BEGIN

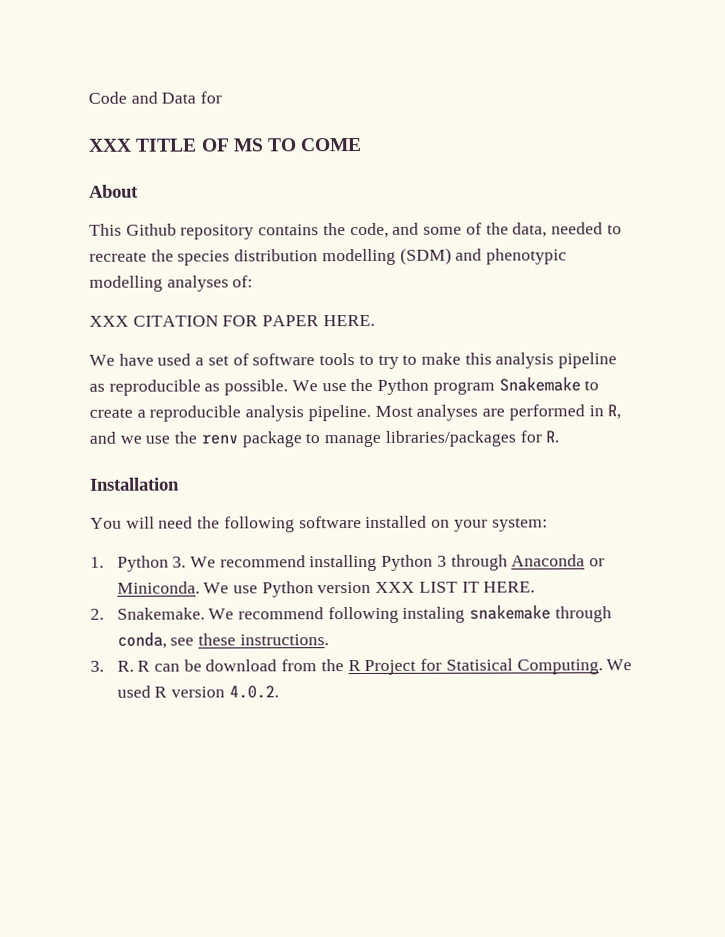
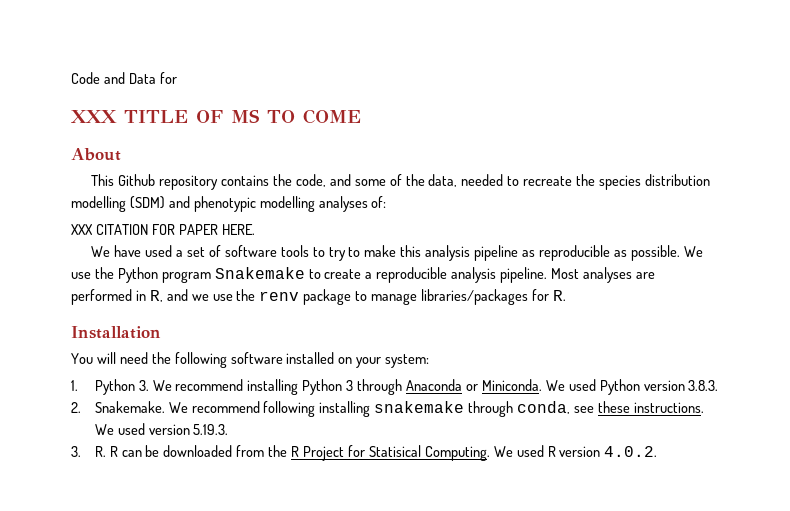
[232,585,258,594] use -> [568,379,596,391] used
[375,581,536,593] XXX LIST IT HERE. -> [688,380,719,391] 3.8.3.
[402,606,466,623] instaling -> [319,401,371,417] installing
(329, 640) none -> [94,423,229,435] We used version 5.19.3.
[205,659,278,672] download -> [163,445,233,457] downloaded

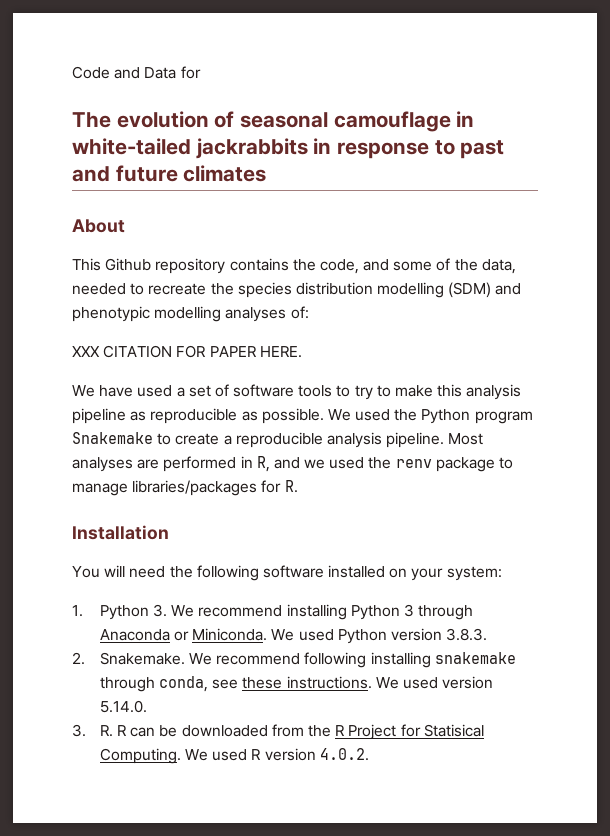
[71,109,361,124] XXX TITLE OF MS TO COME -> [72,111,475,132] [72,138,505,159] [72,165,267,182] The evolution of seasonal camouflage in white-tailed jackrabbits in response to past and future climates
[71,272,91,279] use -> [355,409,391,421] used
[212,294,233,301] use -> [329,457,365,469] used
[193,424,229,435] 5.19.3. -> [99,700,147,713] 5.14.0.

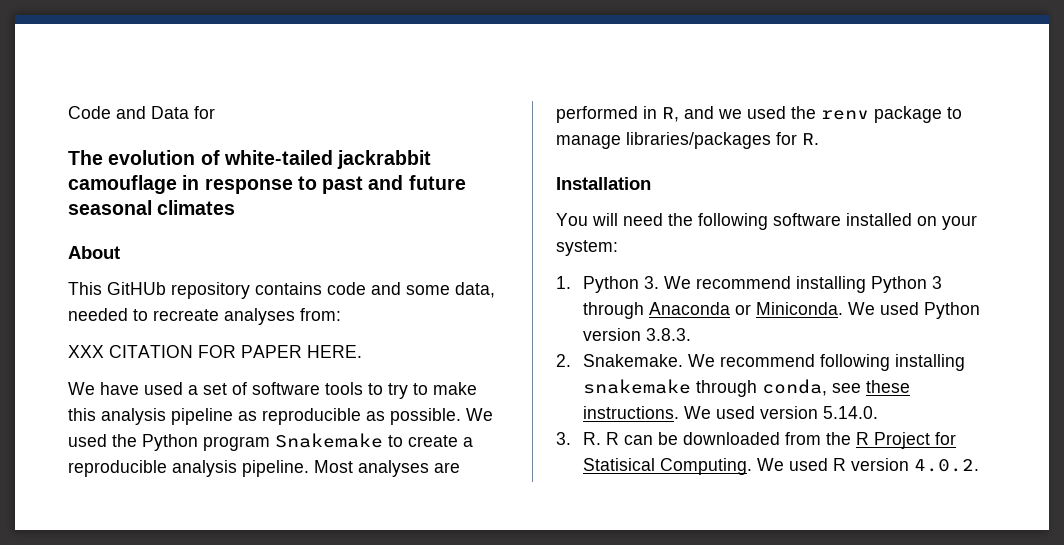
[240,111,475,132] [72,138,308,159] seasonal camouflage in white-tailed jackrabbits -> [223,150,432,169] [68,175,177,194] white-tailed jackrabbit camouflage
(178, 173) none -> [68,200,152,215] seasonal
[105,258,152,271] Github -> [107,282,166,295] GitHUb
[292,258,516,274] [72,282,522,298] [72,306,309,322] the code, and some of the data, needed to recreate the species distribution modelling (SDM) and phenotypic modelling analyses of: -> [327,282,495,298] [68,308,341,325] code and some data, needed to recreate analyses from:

END

◆ Activity: Beginning at the line with "[212,294,233,301] use ->" and ending at the last line of the listing above, retype each line exactly, including those two lines. Leave the pictures out.

◆ Finished exercise:
[212,294,233,301] use -> [329,457,365,469] used
[193,424,229,435] 5.19.3. -> [99,700,147,713] 5.14.0.

[240,111,475,132] [72,138,308,159] seasonal camouflage in white-tailed jackrabbits -> [223,150,432,169] [68,175,177,194] white-tailed jackrabbit camouflage
(178, 173) none -> [68,200,152,215] seasonal
[105,258,152,271] Github -> [107,282,166,295] GitHUb
[292,258,516,274] [72,282,522,298] [72,306,309,322] the code, and some of the data, needed to recreate the species distribution modelling (SDM) and phenotypic modelling analyses of: -> [327,282,495,298] [68,308,341,325] code and some data, needed to recreate analyses from:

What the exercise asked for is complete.